1. Formulation of the problem. One-dimensional unsteady motions of soil with plane waves are described by equations (1)

\[ \frac{\partial u}{\partial t}+u\frac{\partial u}{\partial x} +\frac{1}{\rho}\frac{\partial P}{\partial x}=0; \]

\[ \frac{\partial \rho}{\partial t}+\frac{\partial \rho u}{\partial x}=0; \tag{1} \]

\[ \rho=R(P,D^*); \]

\[ \frac{\partial P^*}{\partial t}+u\frac{\partial P^*}{\partial x} = \left[\frac{\partial P}{\partial t}+u\frac{\partial P}{\partial x}\right] e(P^*-P)e\left(\frac{\partial P}{\partial t}+u\frac{\partial P}{\partial x}\right). \]

Consider boundary conditions of the form:

\[ \text{for } x=h(t)\quad u=\dot h(t)=dh/dt,\quad P=P_0\varphi(t)\quad (\varphi(0)=1); \]

\[ \text{for } x=s(t)\quad u=(1-\rho_0/\rho)\dot s(t),\quad P=\rho_0(1-\rho_0/\rho)\dot s^2(t), \tag{2} \]

where \(P_0\varphi(t)\) is a prescribed function of time; \(h(t)\) and \(s(t)\) are a priori unknown functions, whose determination is a constituent part of the problem. We prescribe the initial conditions in the form

\[ h(0)=s(0)=0. \tag{3} \]

It is convenient to formulate the problem in the independent variables \(\tau,l\), where \(l\) is determined by the equation \(dl=\rho/\rho_0(dx-u\,dt)\), \(\tau\equiv t\). Introducing the notation \(\theta=1-\rho_0/\rho;\ F(P,P^*)=1-\rho_0/R(P,P^*)\), we rewrite equations (1) in the new variables

\[ \frac{\partial \theta}{\partial \tau}+\frac{\partial u}{\partial l}=0; \]

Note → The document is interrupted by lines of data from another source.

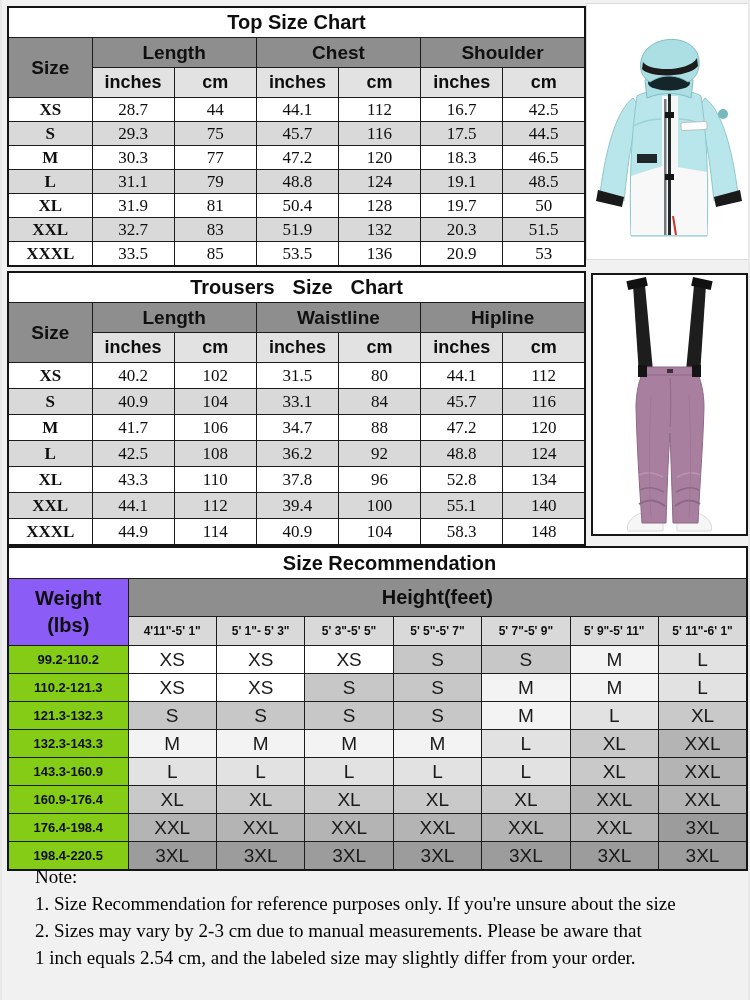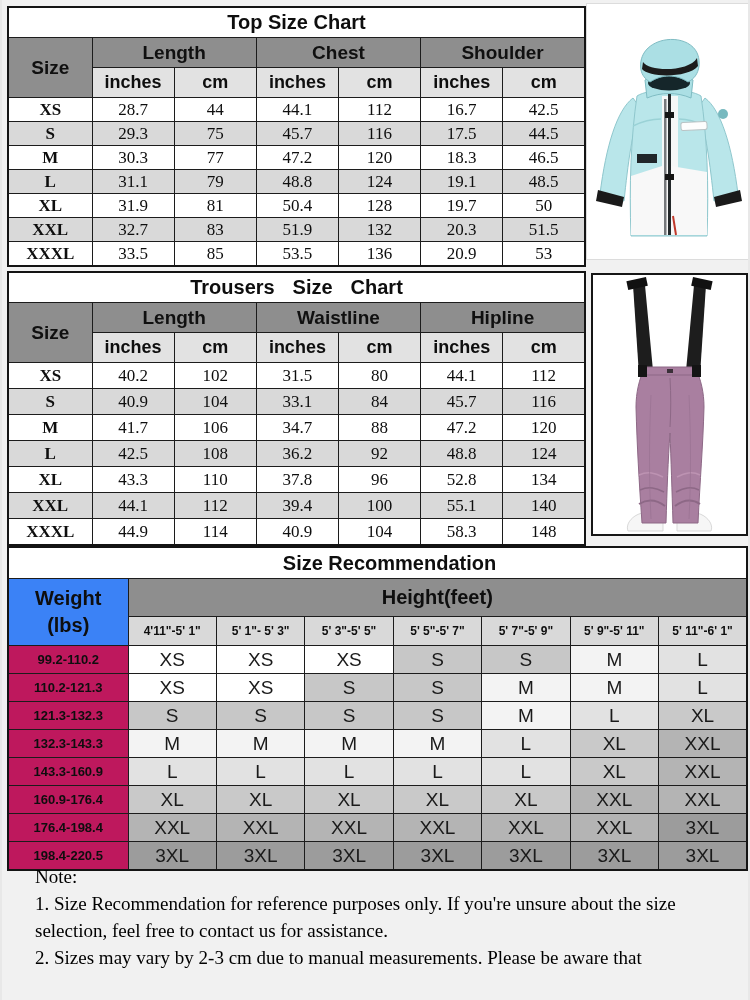--- a/index.html
+++ b/index.html
@@ -28,7 +28,7 @@
   #t1 tbody tr:nth-child(even),#t2 tbody tr:nth-child(even){background:#d9d9d9;}
   
   #t3 .ttl{height:30px;padding-left:24px;}
-  #t3 .whdr{background:#3b82f6;font:bold 20px "Liberation Sans",sans-serif;line-height:1.35;}
+  #t3 .whdr{background:#8b5cf6;font:bold 20px "Liberation Sans",sans-serif;line-height:1.35;}
   #t3 .hfeet{height:37px;background:#8e8e8e;font:bold 20px "Liberation Sans",sans-serif;}
   #t3 .hrange{height:28px;background:#d9d9d9;font:bold 12px "Liberation Sans",sans-serif;}
   #t3 tbody th{height:27px;background:#be185d;font:bold 13px "Liberation Sans",sans-serif;}

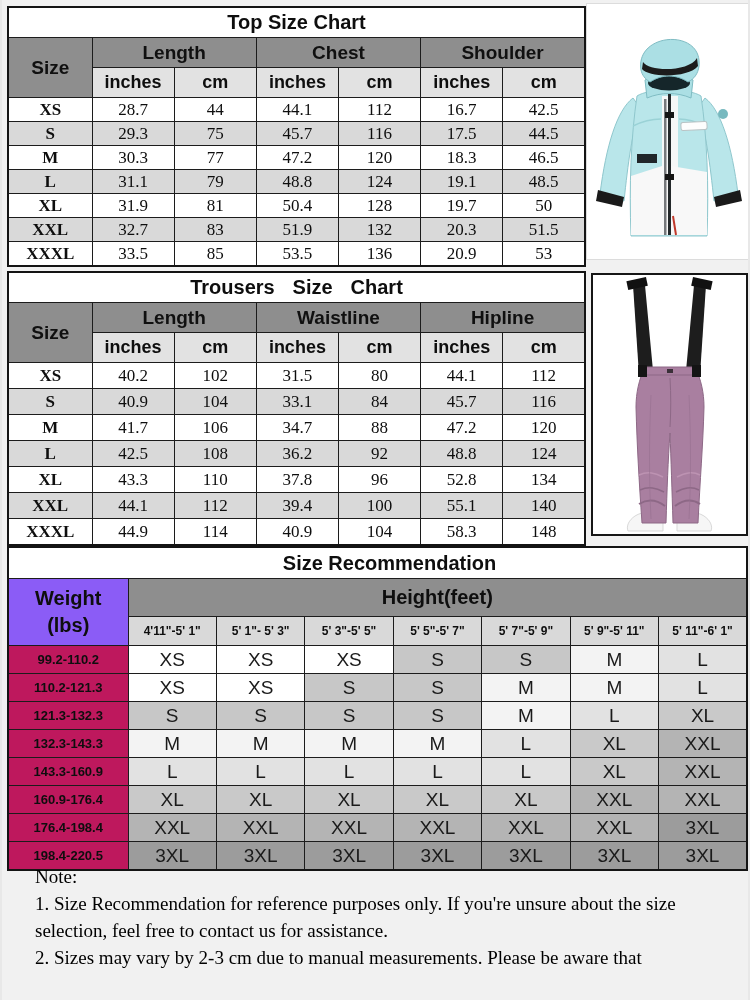--- a/index.html
+++ b/index.html
@@ -31,7 +31,7 @@
   #t3 .whdr{background:#8b5cf6;font:bold 20px "Liberation Sans",sans-serif;line-height:1.35;}
   #t3 .hfeet{height:37px;background:#8e8e8e;font:bold 20px "Liberation Sans",sans-serif;}
   #t3 .hrange{height:28px;background:#d9d9d9;font:bold 12px "Liberation Sans",sans-serif;}
-  #t3 tbody th{height:27px;background:#be185d;font:bold 13px "Liberation Sans",sans-serif;}
+  #t3 tbody th{height:27px;background:#84cc16;font:bold 13px "Liberation Sans",sans-serif;}
   #t3 tbody td{height:27px;font:19px "Liberation Sans",sans-serif;color:#1a1a1a;}
   
   .fig{position:absolute;margin:0;background:#ffffff;}

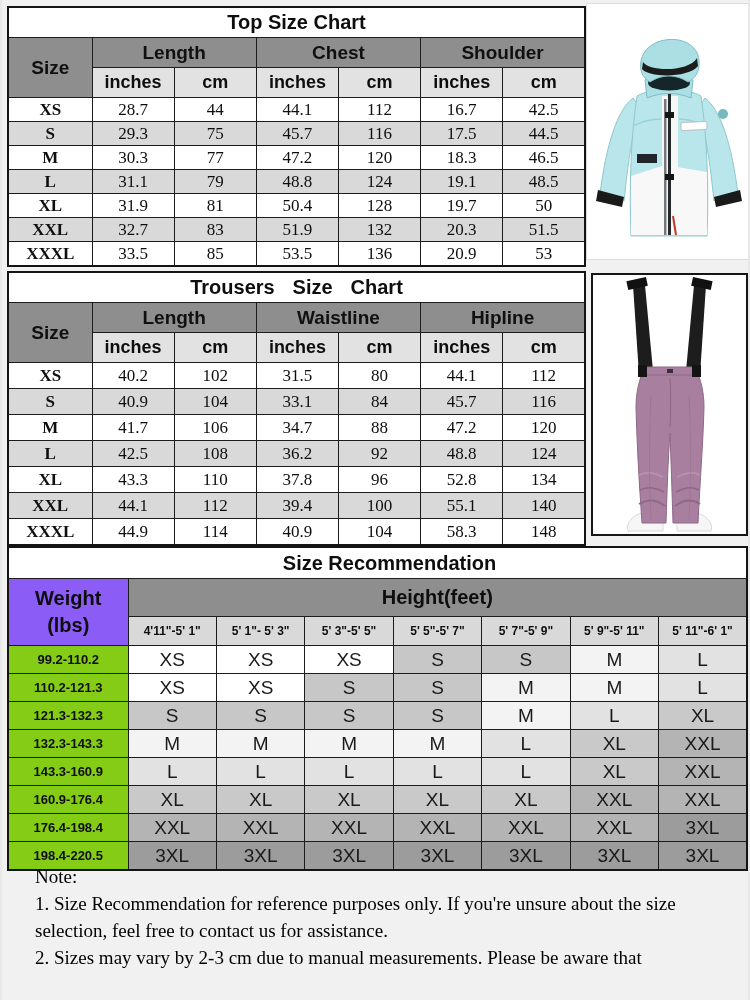--- a/index.html
+++ b/index.html
@@ -405,7 +405,6 @@
   <div class="note">
     <div>Note:</div>
     <div>1. Size Recommendation for reference purposes only. If you're unsure about the size</div>
-    <div>selection, feel free to contact us for assistance.</div>
     <div>2. Sizes may vary by 2-3 cm due to manual measurements. Please be aware that</div>
   </div>
 

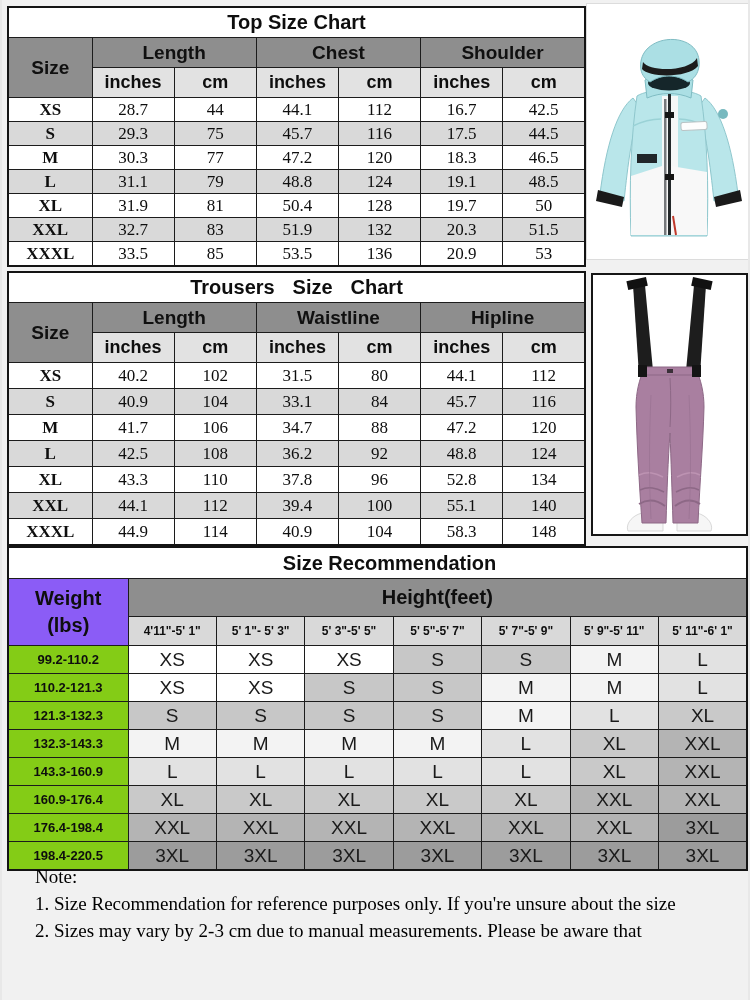--- a/index.html
+++ b/index.html
@@ -406,6 +406,7 @@
     <div>Note:</div>
     <div>1. Size Recommendation for reference purposes only. If you're unsure about the size</div>
     <div>2. Sizes may vary by 2-3 cm due to manual measurements. Please be aware that</div>
+    <div>1 inch equals 2.54 cm, and the labeled size may slightly differ from your order.</div>
   </div>
 
 </div>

\[ \frac{\partial u}{\partial \tau}+\frac{1}{\rho_0}\frac{\partial P}{\partial l}=0; \tag{4} \]

\[ \theta=F(P,P^*); \]

\[ \frac{\partial P^*}{\partial \tau} = \frac{\partial P}{\partial \tau}\, e(P^*-P)\,e\left(\frac{\partial P}{\partial \tau}\right). \]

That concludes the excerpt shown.